When Ireland introduced a single-use bag tax in 2002, a 77 per cent increase in bin liner sales was reported, according to The Waste and Resources Action Programme WRAP report, who was looking at similar effects on a bag tax on Wales.
Dr Thornton said there was a reason to be concerned about a rise in bin liner use in response to a ban.
"Most bin liners have perfume chemicals on them whereas the plastic shopping bags do not. They’re often dyed colours and made from heavier plastics. It doesn’t matter what plastic you put into landfill it’s not going to break down much," he said.
Australians want a ban
In 2015 an Omnipoll report questioned whether Australians supported a plastic bag ban. The poll found 63 per cent of Australians supported a nationwide ban on single-use plastic bags in stores. The number was higher in South Australia and Northern Territory where bans were already in place (81 per cent).
A Change.org petition calling for a NSW ban on single-use plastic bags has also received the support of more than 18,000 people.
Greenpeace activists have also been fighting to get single-use plastics banned in the state. Last year the movement hijacked the Bondi Sculptures By The Sea event with their own ‘Gladys Wrap’ sculpture, calling on the premier to take action on plastics.

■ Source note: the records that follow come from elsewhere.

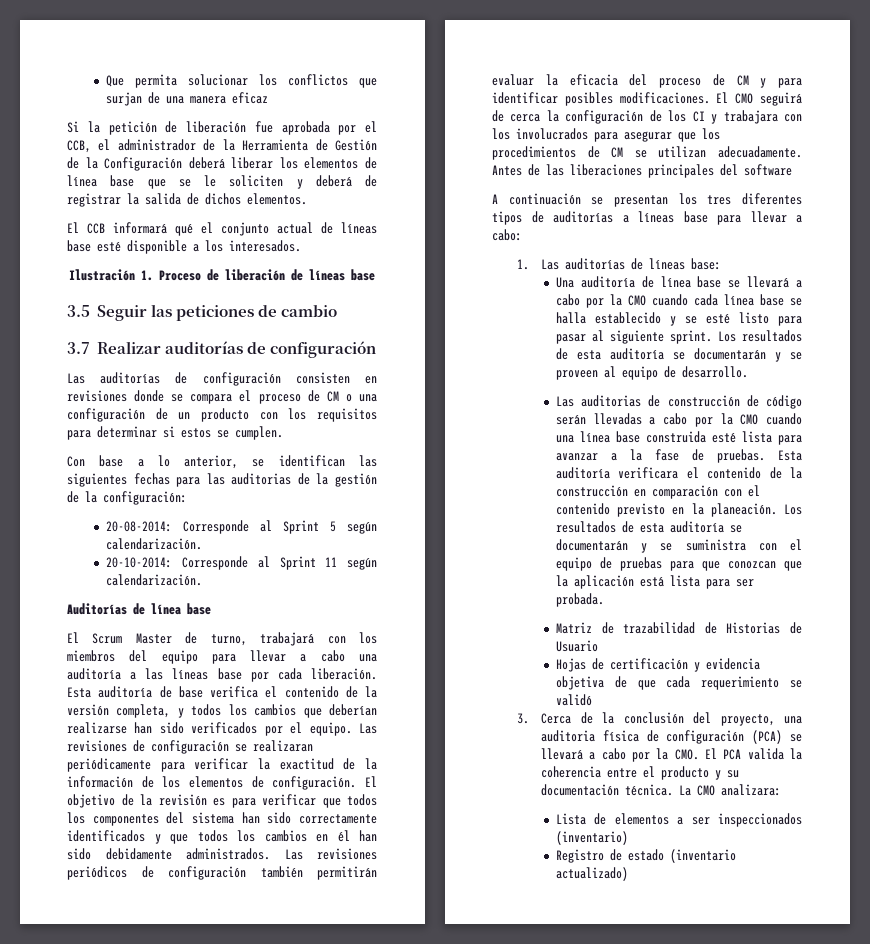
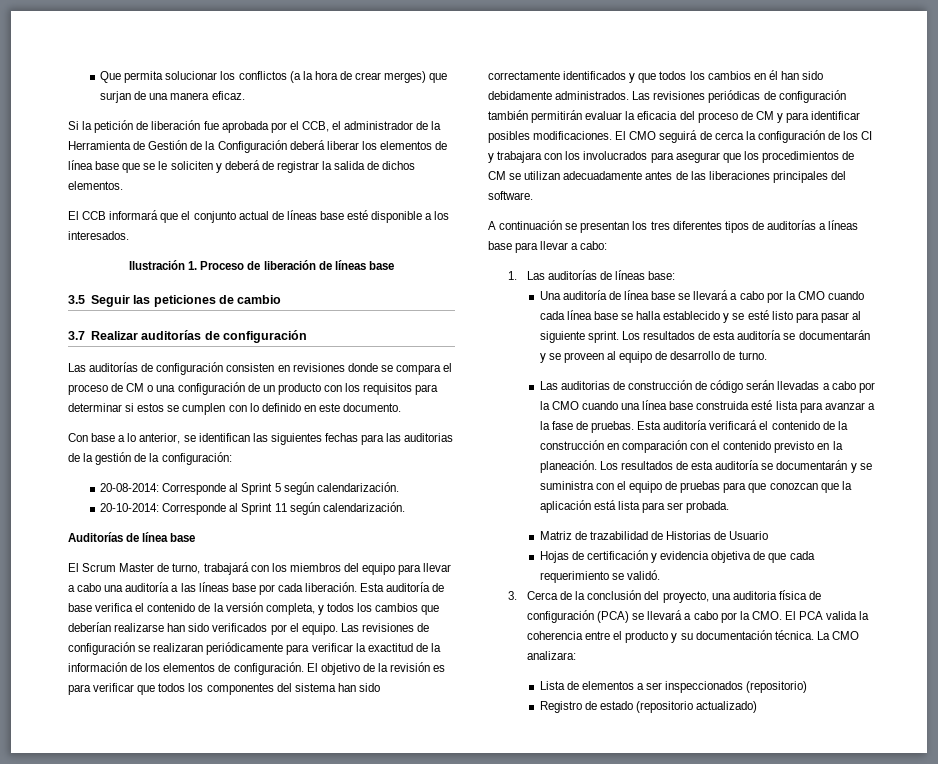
- Que permita solucionar los conflictos que surjan de una manera eficaz
+ Que permita solucionar los conflictos (a la hora de crear merges) que surjan de una manera eficaz.
- El CCB informará qué el conjunto actual de líneas base esté disponible a los interesados.
+ El CCB informará que el conjunto actual de líneas base esté disponible a los interesados.
- Las auditorías de configuración consisten en revisiones donde se compara el proceso de CM o una configuración de un producto con los requisitos para determinar si estos se cumplen.
+ Las auditorías de configuración consisten en revisiones donde se compara el proceso de CM o una configuración de un producto con los requisitos para determinar si estos se cumplen con lo definido en este documento.
- Las revisiones periódicos de configuración también permitirán evaluar la eficacia del proceso de CM y para identificar posibles modificaciones.
+ Las revisiones periódicas de configuración también permitirán evaluar la eficacia del proceso de CM y para identificar posibles modificaciones.
- El CMO seguirá de cerca la configuración de los CI y trabajara con los involucrados para asegurar que los procedimientos de CM se utilizan adecuadamente. Antes de las liberaciones principales del software
+ El CMO seguirá de cerca la configuración de los CI y trabajara con los involucrados para asegurar que los procedimientos de CM se utilizan adecuadamente antes de las liberaciones principales del software.
- Los resultados de esta auditoría se documentarán y se proveen al equipo de desarrollo.
+ Los resultados de esta auditoría se documentarán y se proveen al equipo de desarrollo de turno.
- Esta auditoría verificara el contenido de la construcción en comparación con el contenido previsto en la planeación.
+ Esta auditoría verificará el contenido de la construcción en comparación con el contenido previsto en la planeación.
- Hojas de certificación y evidencia objetiva de que cada requerimiento se validó
+ Hojas de certificación y evidencia objetiva de que cada requerimiento se validó.
- Lista de elementos a ser inspeccionados (inventario)
+ Lista de elementos a ser inspeccionados (repositorio)
- Registro de estado (inventario actualizado)
+ Registro de estado (repositorio actualizado)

Maggie Koussa was one of the protesters. She praised NSW councils - such as Wollongong, Woollahra, Northern Beaches and Port Macquarie - which have introduced plastic-free initiatives.
While she agreed with NSW's premier that the supermarket changes would dramatically help in reducing plastic bag use in consumers, she felt a statewide ban was necessary to influence habit change in smaller businesses – particularly takeaway shops.
"We want a uniform ban around Australia. That includes biodegradable, single-use plastics and we find it essential," Ms Koussa said.
"I think we as a community need to make sure that the government still knows were here, we’re still going to ask for a ban on bags even though the supermarkets have done it.
"With elections coming up next year we have to make sure it’s part of the conversation."
Ms Koussa also agreed with the NSW Environment Protection Authority (EPA) and Dr Thornton that single-use plastic bags were only a small part of Australia’s waste problem. She felt a wider ban including takeaway containers, plastic cups and cutlery was necessary to instigate change for the environment.
The EPA said they welcomed the proactive steps by large retailers to phase out single-use plastic bags.
When asked why NSW was yet to ban the bag, an EPA spokeswoman said their focus was on programs which resulted in litter reduction such as the Hey Tosser! Cigarette butt campaign and the container deposit scheme.
She said over 200 million containers have been returned across NSW since the scheme started in December 2017.
Planet Ark spokeswoman Sarah Thompson said consumer demand for ‘bag-free’ is a force when it comes to creating change.
"Consumers are becoming more environmentally aware, showing you care about the environment is a badge of honour… it’s something people want to show they care about."
She also felt a blanket ban on plastics would do more to help the environment than only focusing on single-use bags.
"Plastic bags are just one thing, straws are a huge concern for the environment as they can cause a lot of damage to marine life," she said.
"Australia needs to step up and join the other countries that are already doing it."
Despite this Dr Thornton held the view that NSW might be better to watch and wait on the bag issue before joining the rest of Australia in the pledge.
"It’s probably a good idea to wait and see. By not having the overall ban (the government) can come up with the figures and data to make a much more informed decision," he said.
"Let’s do a trial, let’s get some data and see how residents and tourists react. Once we’ve got that then let’s see what the best way of approaching it is.
"When it comes to environment we’re very emotional. We’ve got to take the emotion out of the decision making and we’ve got to base it on good science."